Rembrandt Most Popular Paintings
Rembrandt Van Rijn Paintings
The Dutch Golden Age and the height of Baroque are synonymous with Rembrandt's famous paintings. Born Rembrandt van Rijn in 1606, he is easily still one of the most respected and important painters in history. Not all of the Rembrandt paintings were initially famous, however. He initially made his living from painting portraits before moving on to more involved scenes depicting modern life in the 1600s, as well as Biblical stories. Today, an authentic Rembrandt painting or even Rembrandt portraits can be worth several millions of dollars!

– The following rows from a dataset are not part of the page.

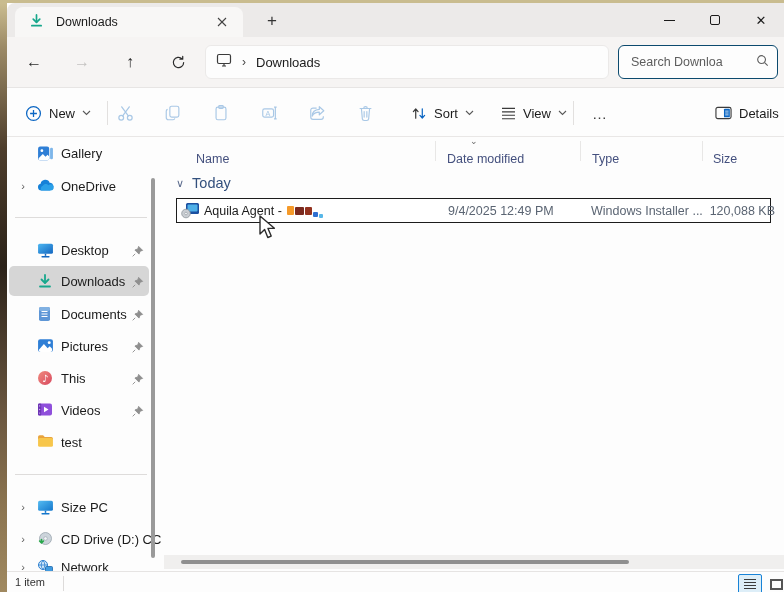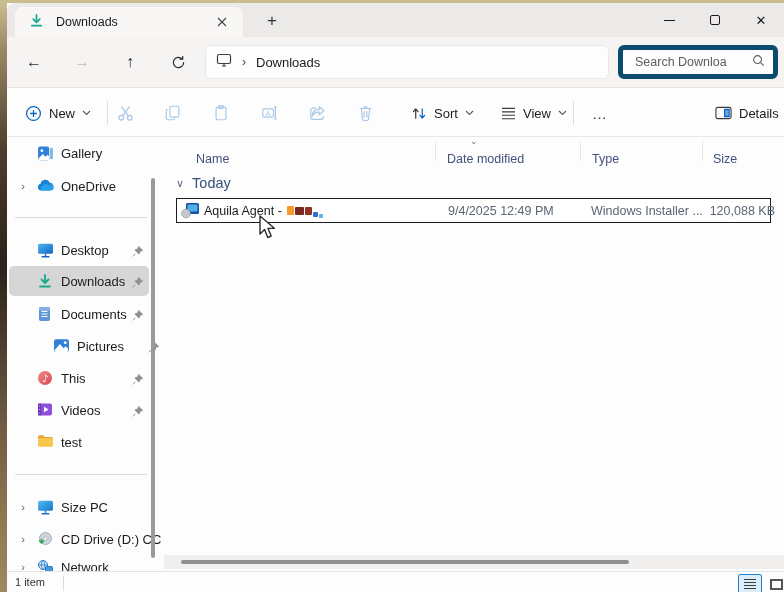"Search Downloa" .searchbox { border: 5px solid #0c4a6e -> 1px solid #0c4a6e }
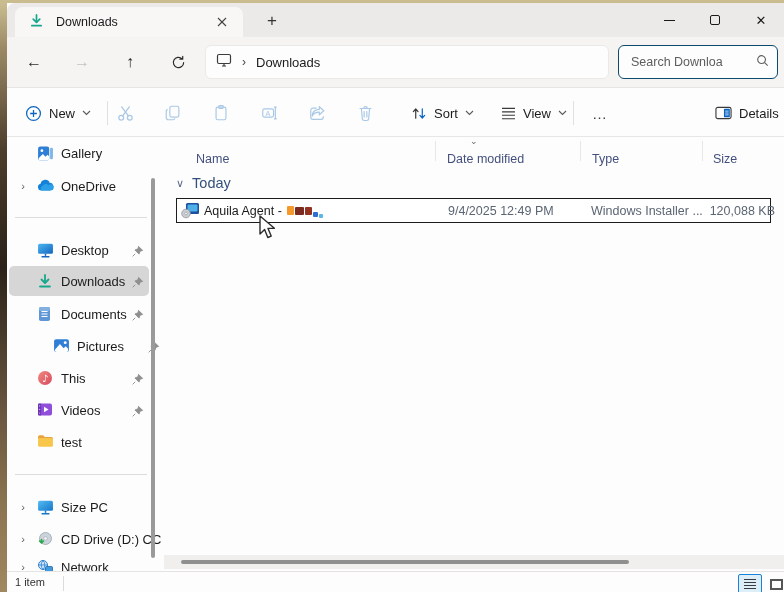"Pictures" div.side-item { margin-left: 16px -> none }
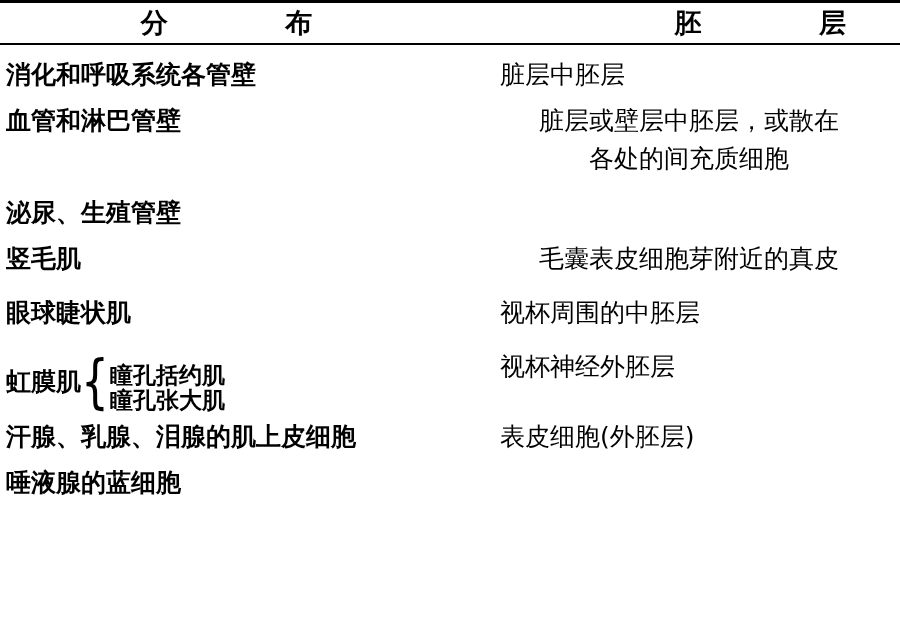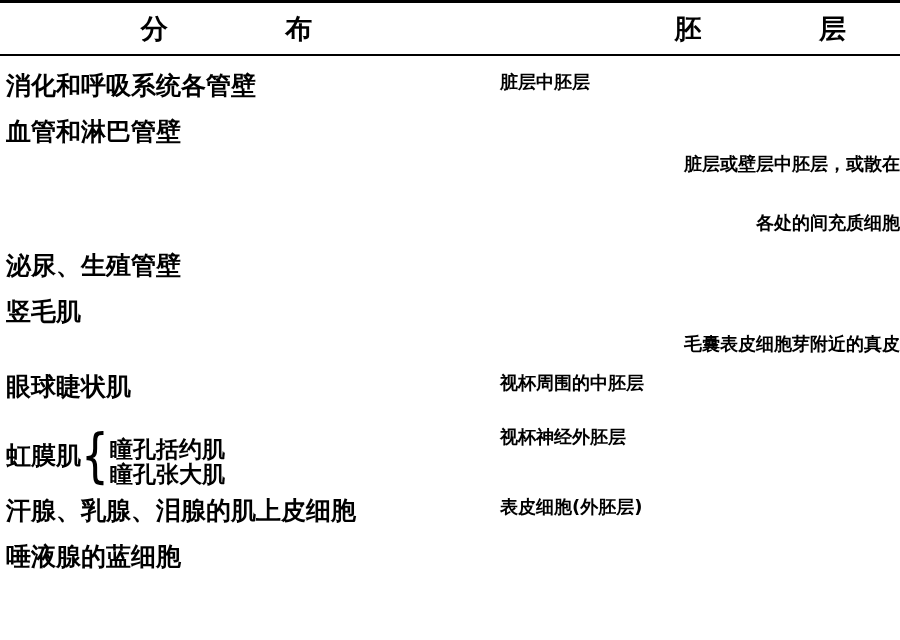"分 布" .head-row { height: 51px -> 40px }
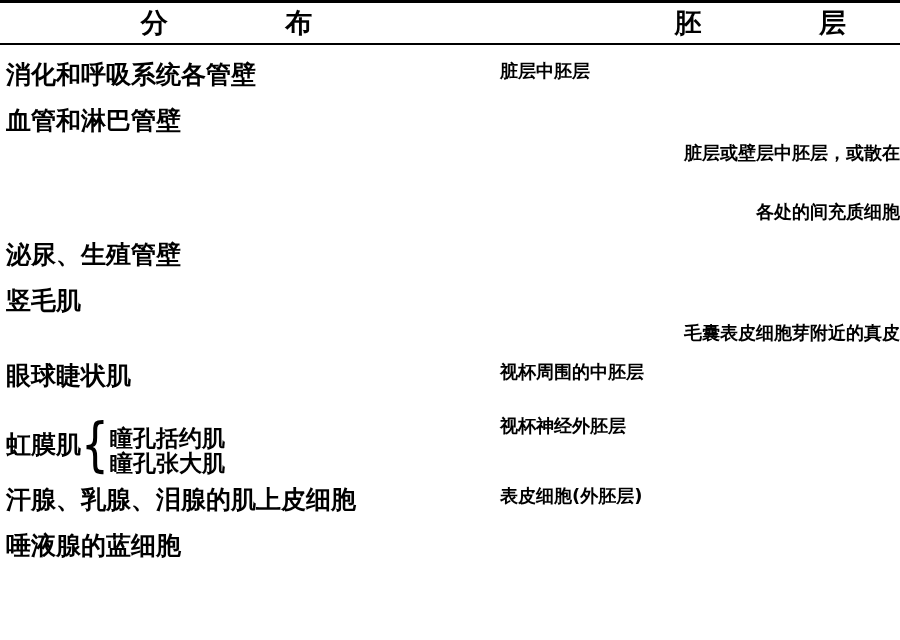"脏层中胚层" .col-right { font-size: 18px -> 25px; font-weight: bold -> normal }
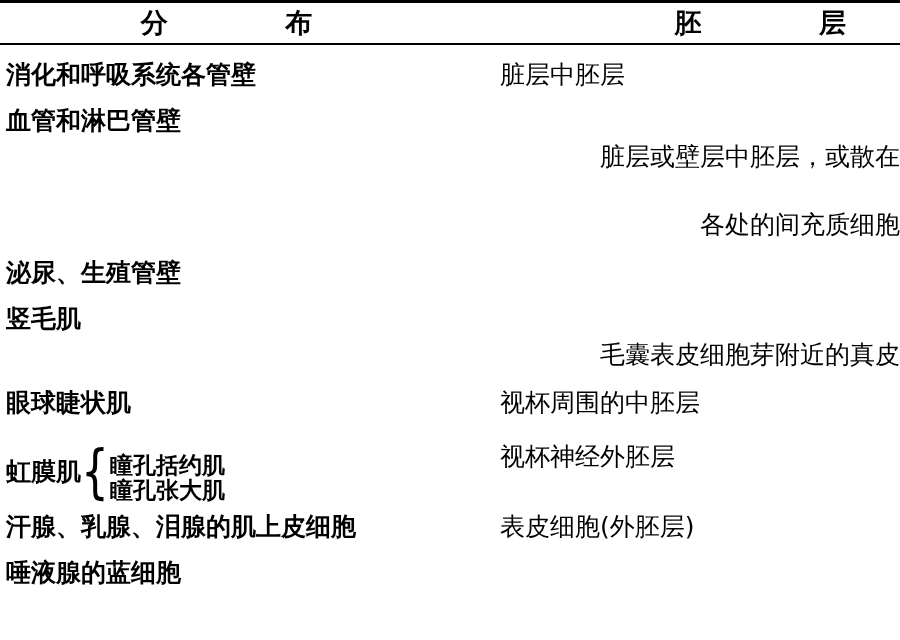"脏层或壁层中胚层，或散在" .r-wrap { margin-top: 36px -> none; text-align: right -> center }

During his younger days, Rembrandt painted commissioned portraits. He was successful enough that his work afforded him a fine quality of living. Rembrandt portraits were known for their precise brushwork and smoothness of painting. He took great care to create an accurate and appealing likeness. In his portraiture, Rembrandt had a special technique of ensuring this. He realized that the key to creating a captivating portrait was by focusing on the eyes. Rembrandt portraits all display a certain style of positioning the model, lighting the face, and painting from a certain perspective. This style, now known as “Rembrandt lighting” was so effective, that it is still used today, not only in painting but also in photography.
Many of the later Rembrandt paintings were a far departure from his staid portraits. He enjoyed extending his artistic talents by working on landscapes, action scenes, and Biblical depictions. Compared to his portraiture, the later Rembrandt paintings typically displayed a much rougher style and technique. The painter famously declared that he wished to portray “the greatest and most natural movement” in his work. For example, a famous Rembrandt painting, The Night Watch, shows a group of musketeers and soldiers readying themselves for an expedition. Conventionally, most military paintings of the time used to rank and orderly lines to arrange the people within the image. Rembrandt paintings instead showed people and landscapes in natural situations.
Many of Rembrandt's famous paintings did not only rely on a sense of movement to bring the image alive. Rembrandt also used the viscosity of his paint materials to give a new sense of dimension. With a background in etching, he was well used to working with burnt plate oil, made from thickened linseed oil. By mixing this with chalk and paint, Rembrandt could create a paint that dried thickly as opposed to the flawlessly smooth paints of his portrait work. Many a Rembrandt painting thus displays not only a sense of action but also a sort of heavily textured, three-dimensional appearance. To create an image that was even more astonishing, Rembrandt used a technique called chiaroscuro, creating great contrasts between shadow and lit areas, for a simultaneous sense of mystery and harmony. Picking a favorite from the many Rembrandt famous paintings can take a while, but it will certainly draw captivated gasps from on-lookers time and time again.